Highly sensitive quantification of serum malonate, a possible marker for de novo lipogenesis, by LC-ESI-MS/MS

We describe a new sensitive and specific method for the quantification of serum malonate (malonic acid, MA), which could be a new biomarker for de novo lipogenesis (fatty acid synthesis). This method is based upon a stable isotope-dilution technique using LC-MS/MS. MA from 50 mu l of serum was derivatized into di-(1-methyl-3-piperidinyl)malonate (DMP-MA) and quantified by LC-MS/MS using the positive electrospray ionization mode.
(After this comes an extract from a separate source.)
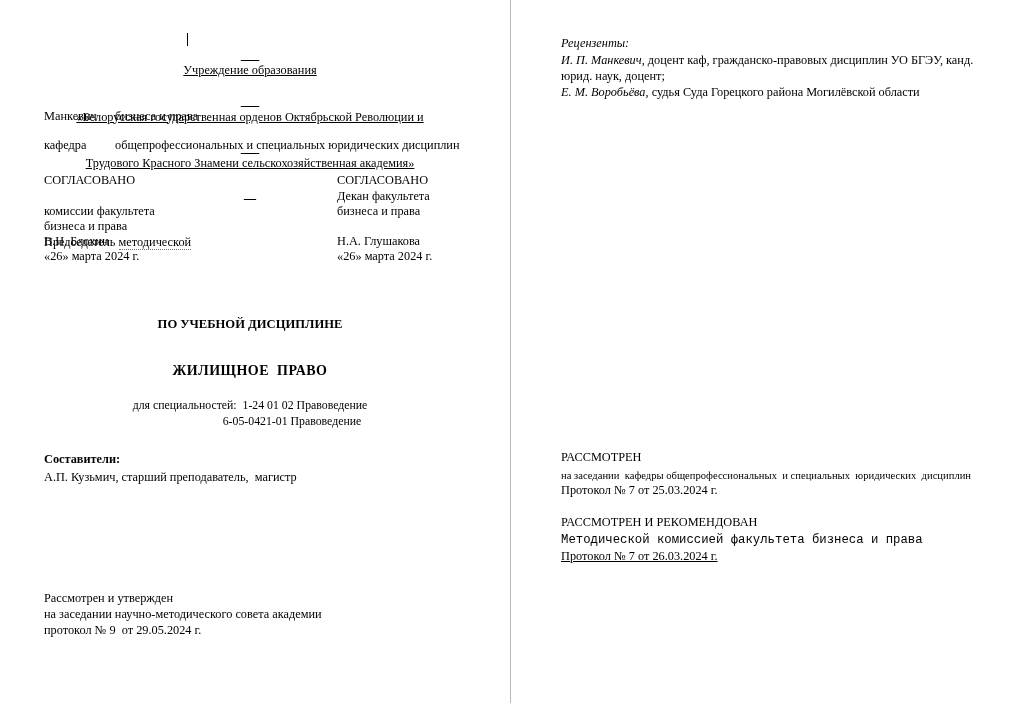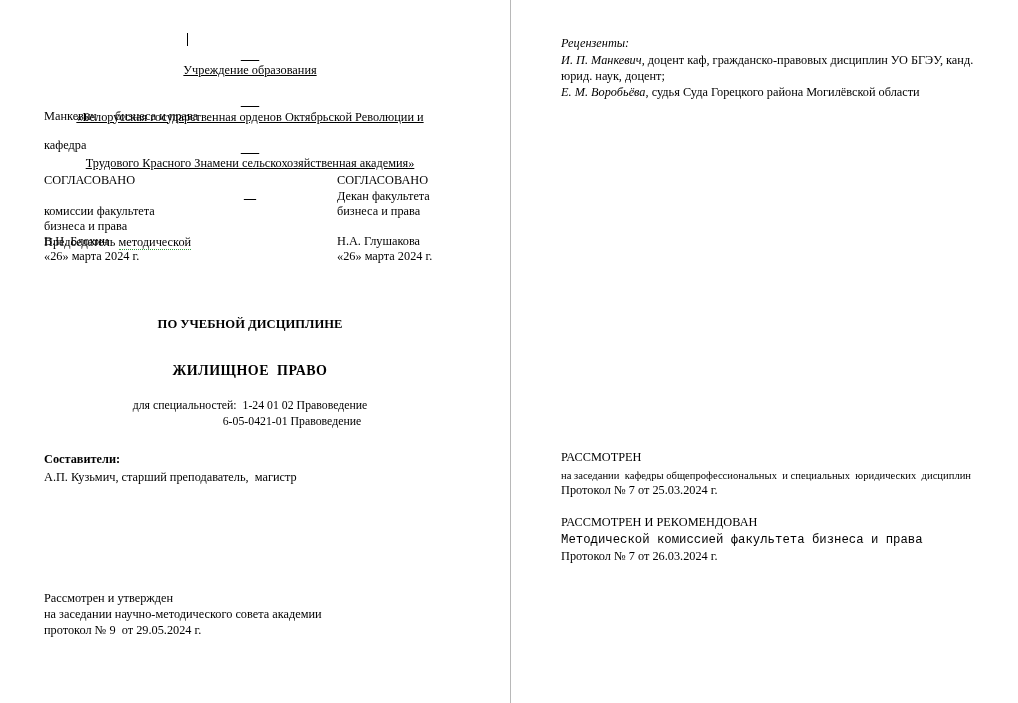"общепрофессиональных и специальных" div.txt { html: none -> <div>общепрофессиональных и специальных юридических дисциплин</div> }
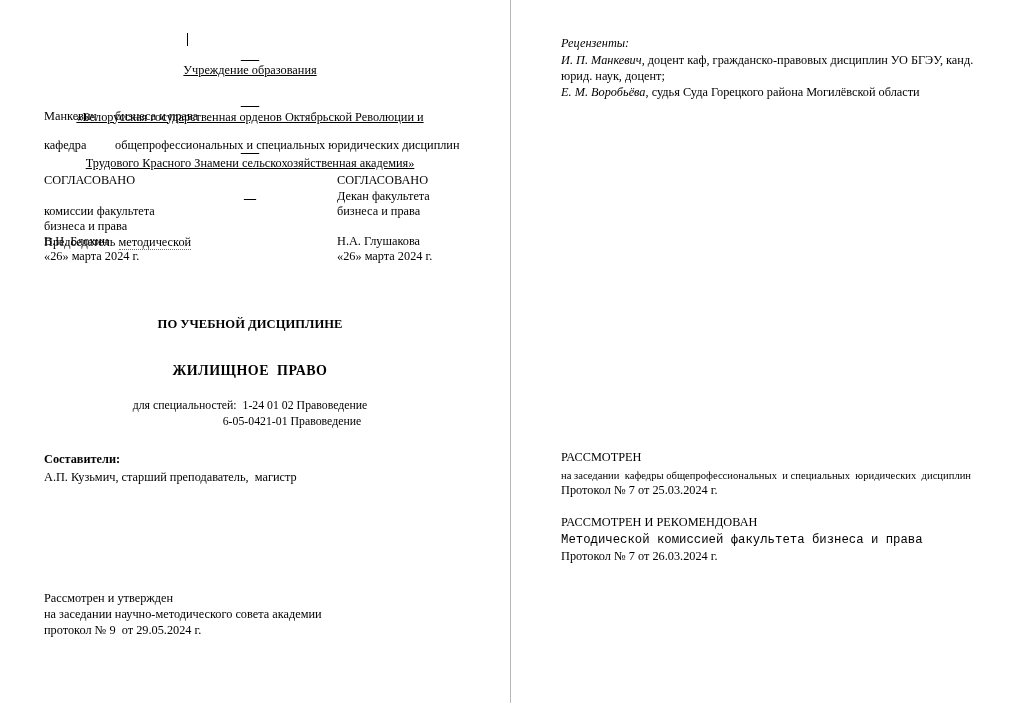"Протокол № 7 от 26.03.2024" div.txt { text-decoration: none -> underline }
The detection limit of the DMP-MA was approximately 4.8 fmol (500 fg) (signal-to-noise ratio = 10), which was more than 100 times more sensitive compared with that of MA by LC-MS/MS using the negative electrospray ionization mode. The relative standard deviations between sample preparations and measurements made using the present method were 4.4% and 3.2%, respectively, by one-way ANOVA. Recovery experiments were performed using 50 mu l aliquots of normal human serum spiked with 9.6 pmol (1 ng) to 28.8 pmol (3 ng) of MA and were validated by orthogonal regression analysis. The results showed that the estimated amount within a 95% confidence limit was 14.1 +/- 1.1 pmol, which was in complete agreement with the observed (X) over bar (0) = 15.0 +/- 0.6 pmol, with a mean recovery of 96.0%. This method provides reliable and reproducible results for the quantification of MA in human serum.-Honda, A., K. Yamashita, T. Ikegami, T. Hara, T. Miyazaki, T. Hirayama, M. Numazawa, and Y. Matsuzaki. Highly sensitive quantification of serum malonate, a possible marker for de novo lipogenesis, by LC-ESI-MS/MS. J. Lipid Res. 2009. 50: 2124-2130.